• _ACTION ITEM_: Each line of the records has to be copied exactly, though the pictures must be left out.

:: DATA SHOWN ::

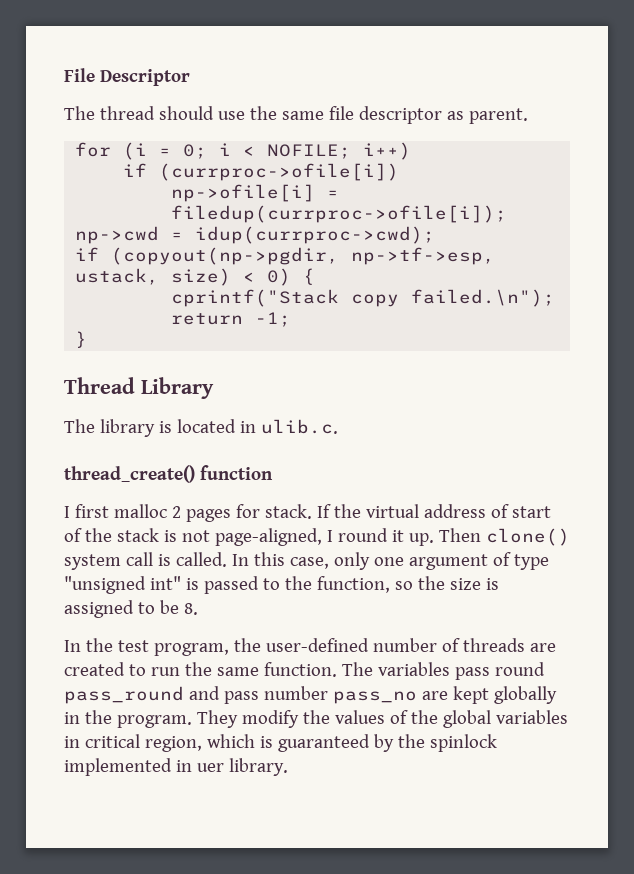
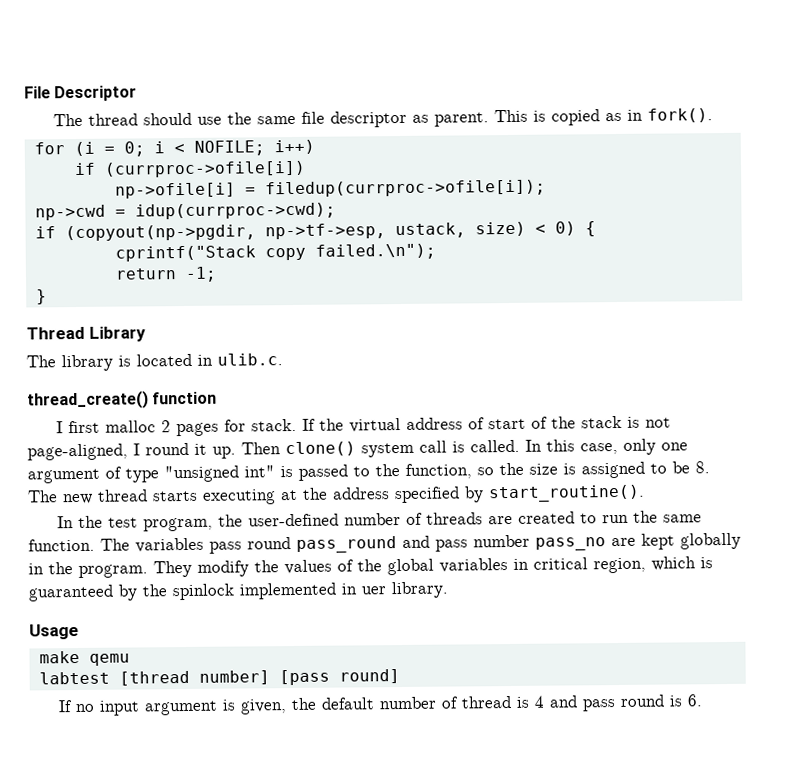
+ This is copied as in fork().
- In this case, only one argument of type "unsigned int" is passed to the function, so the size is assigned to be 8.
+ In this case, only one argument of type "unsigned int" is passed to the function, so the size is assigned to be 8. The new thread starts executing at the address specified by start_routine().
+ Usage
+ make qemu
+ labtest [thread number] [pass round]
+ If no input argument is given, the default number of thread is 4 and pass round is 6.

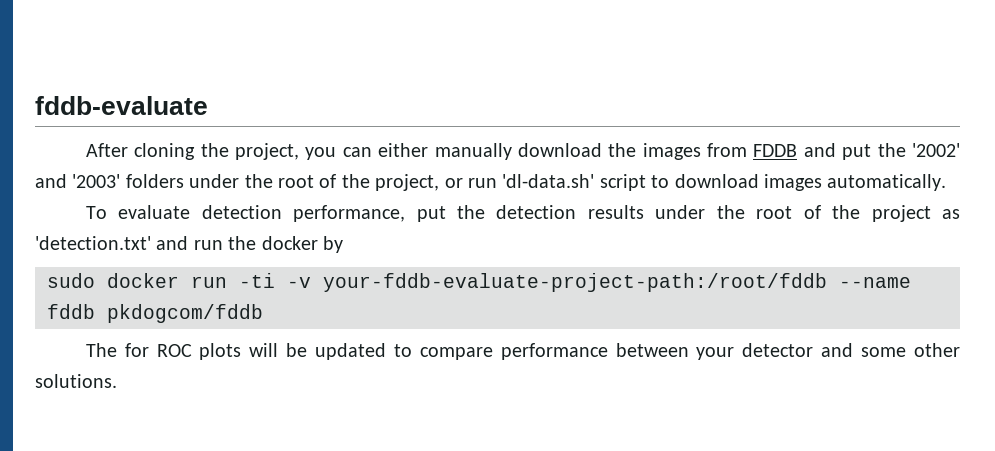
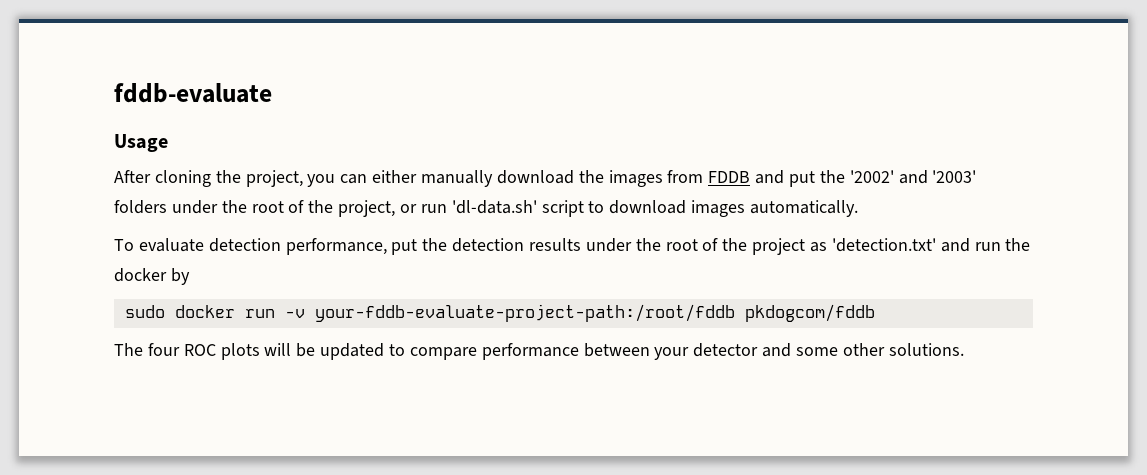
+ Usage
- sudo docker run -ti -v your-fddb-evaluate-project-path:/root/fddb --name fddb pkdogcom/fddb
+ sudo docker run -v your-fddb-evaluate-project-path:/root/fddb pkdogcom/fddb
- The for ROC plots will be updated to compare performance between your detector and some other solutions.
+ The four ROC plots will be updated to compare performance between your detector and some other solutions.

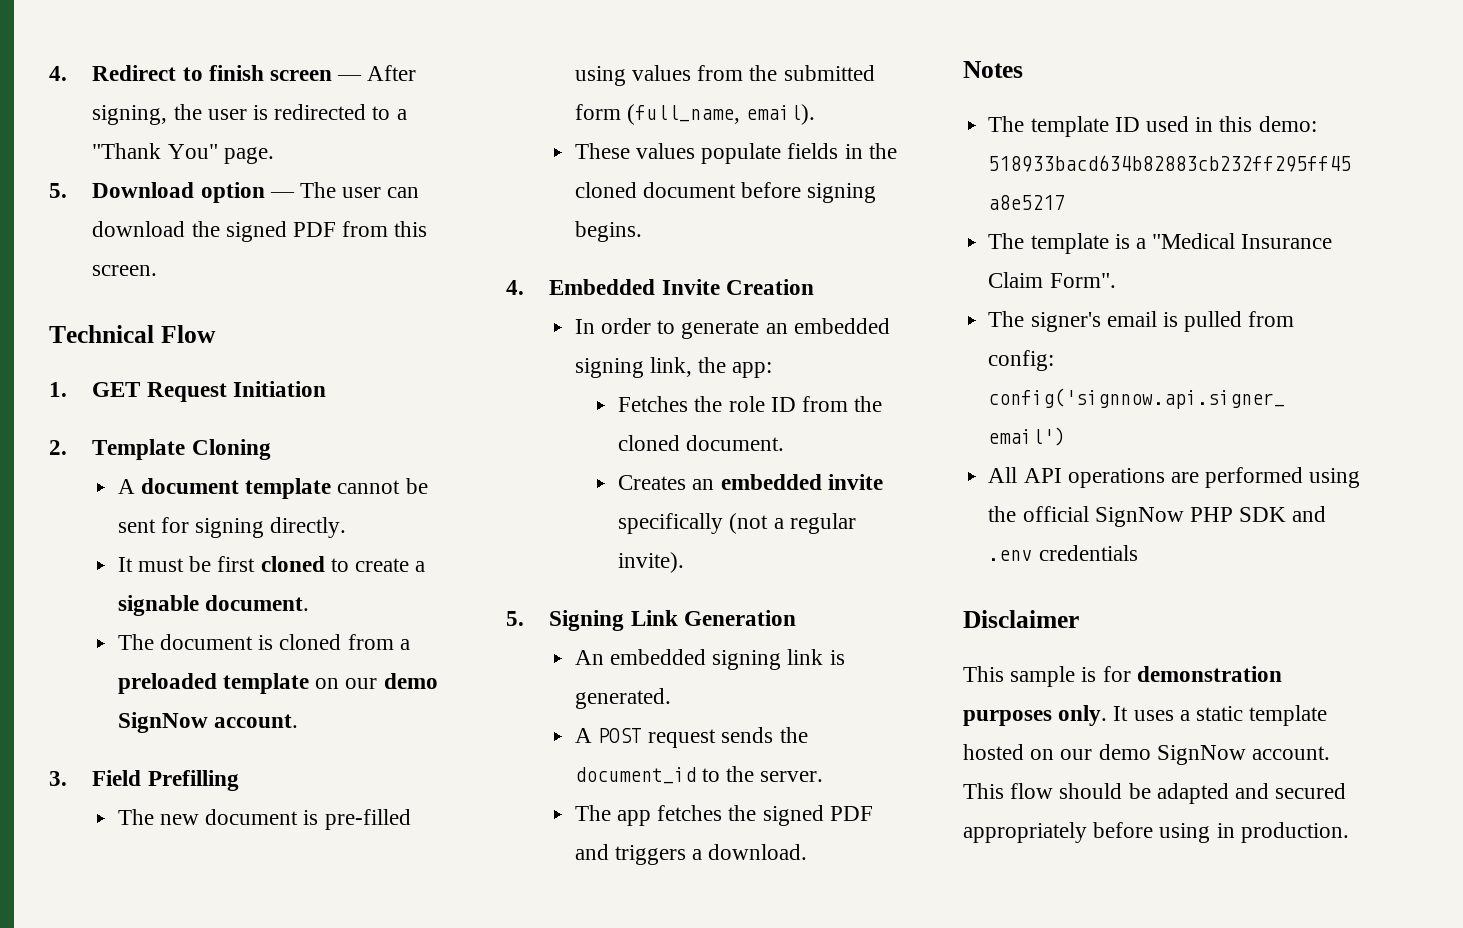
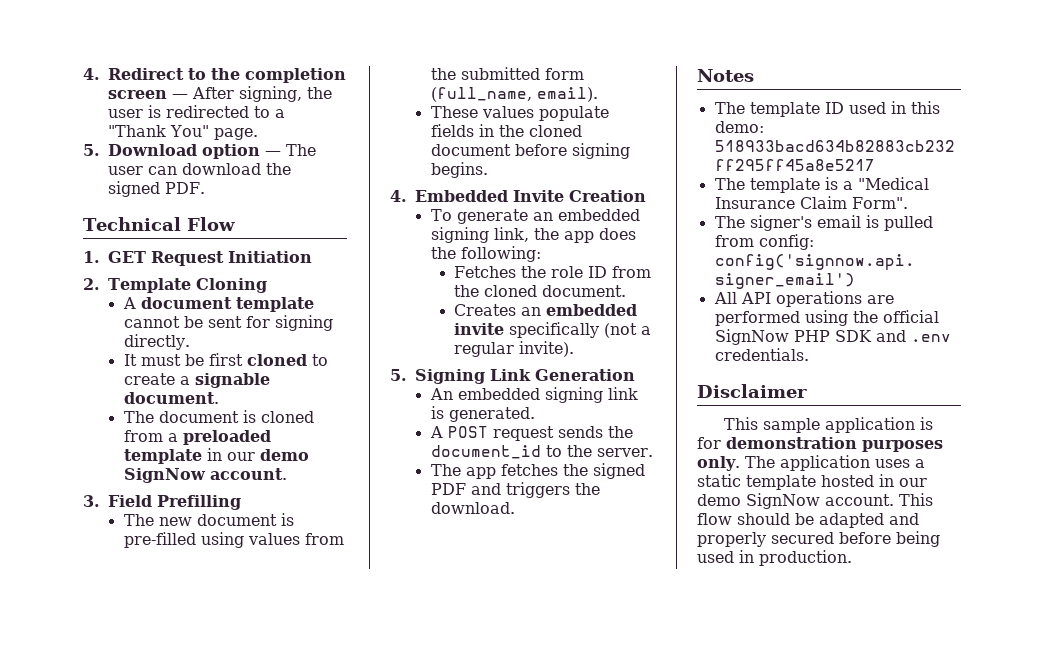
- 4. Redirect to finish screen — After signing, the user is redirected to a "Thank You" page.
+ 4. Redirect to the completion screen — After signing, the user is redirected to a "Thank You" page.
- 5. Download option — The user can download the signed PDF from this screen.
+ 5. Download option — The user can download the signed PDF.
- The document is cloned from a preloaded template on our demo SignNow account.
+ The document is cloned from a preloaded template in our demo SignNow account.
- In order to generate an embedded signing link, the app:
+ To generate an embedded signing link, the app does the following:
- The app fetches the signed PDF and triggers a download.
+ The app fetches the signed PDF and triggers the download.
- All API operations are performed using the official SignNow PHP SDK and .env credentials
+ All API operations are performed using the official SignNow PHP SDK and .env credentials.
- This sample is for demonstration purposes only.
+ This sample application is for demonstration purposes only.
- It uses a static template hosted on our demo SignNow account.
+ The application uses a static template hosted in our demo SignNow account.
- This flow should be adapted and secured appropriately before using in production.
+ This flow should be adapted and properly secured before being used in production.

:::

• _RESPONSE AREA_:
+ This is copied as in fork().
- In this case, only one argument of type "unsigned int" is passed to the function, so the size is assigned to be 8.
+ In this case, only one argument of type "unsigned int" is passed to the function, so the size is assigned to be 8. The new thread starts executing at the address specified by start_routine().
+ Usage
+ make qemu
+ labtest [thread number] [pass round]
+ If no input argument is given, the default number of thread is 4 and pass round is 6.

+ Usage
- sudo docker run -ti -v your-fddb-evaluate-project-path:/root/fddb --name fddb pkdogcom/fddb
+ sudo docker run -v your-fddb-evaluate-project-path:/root/fddb pkdogcom/fddb
- The for ROC plots will be updated to compare performance between your detector and some other solutions.
+ The four ROC plots will be updated to compare performance between your detector and some other solutions.

- 4. Redirect to finish screen — After signing, the user is redirected to a "Thank You" page.
+ 4. Redirect to the completion screen — After signing, the user is redirected to a "Thank You" page.
- 5. Download option — The user can download the signed PDF from this screen.
+ 5. Download option — The user can download the signed PDF.
- The document is cloned from a preloaded template on our demo SignNow account.
+ The document is cloned from a preloaded template in our demo SignNow account.
- In order to generate an embedded signing link, the app:
+ To generate an embedded signing link, the app does the following:
- The app fetches the signed PDF and triggers a download.
+ The app fetches the signed PDF and triggers the download.
- All API operations are performed using the official SignNow PHP SDK and .env credentials
+ All API operations are performed using the official SignNow PHP SDK and .env credentials.
- This sample is for demonstration purposes only.
+ This sample application is for demonstration purposes only.
- It uses a static template hosted on our demo SignNow account.
+ The application uses a static template hosted in our demo SignNow account.
- This flow should be adapted and secured appropriately before using in production.
+ This flow should be adapted and properly secured before being used in production.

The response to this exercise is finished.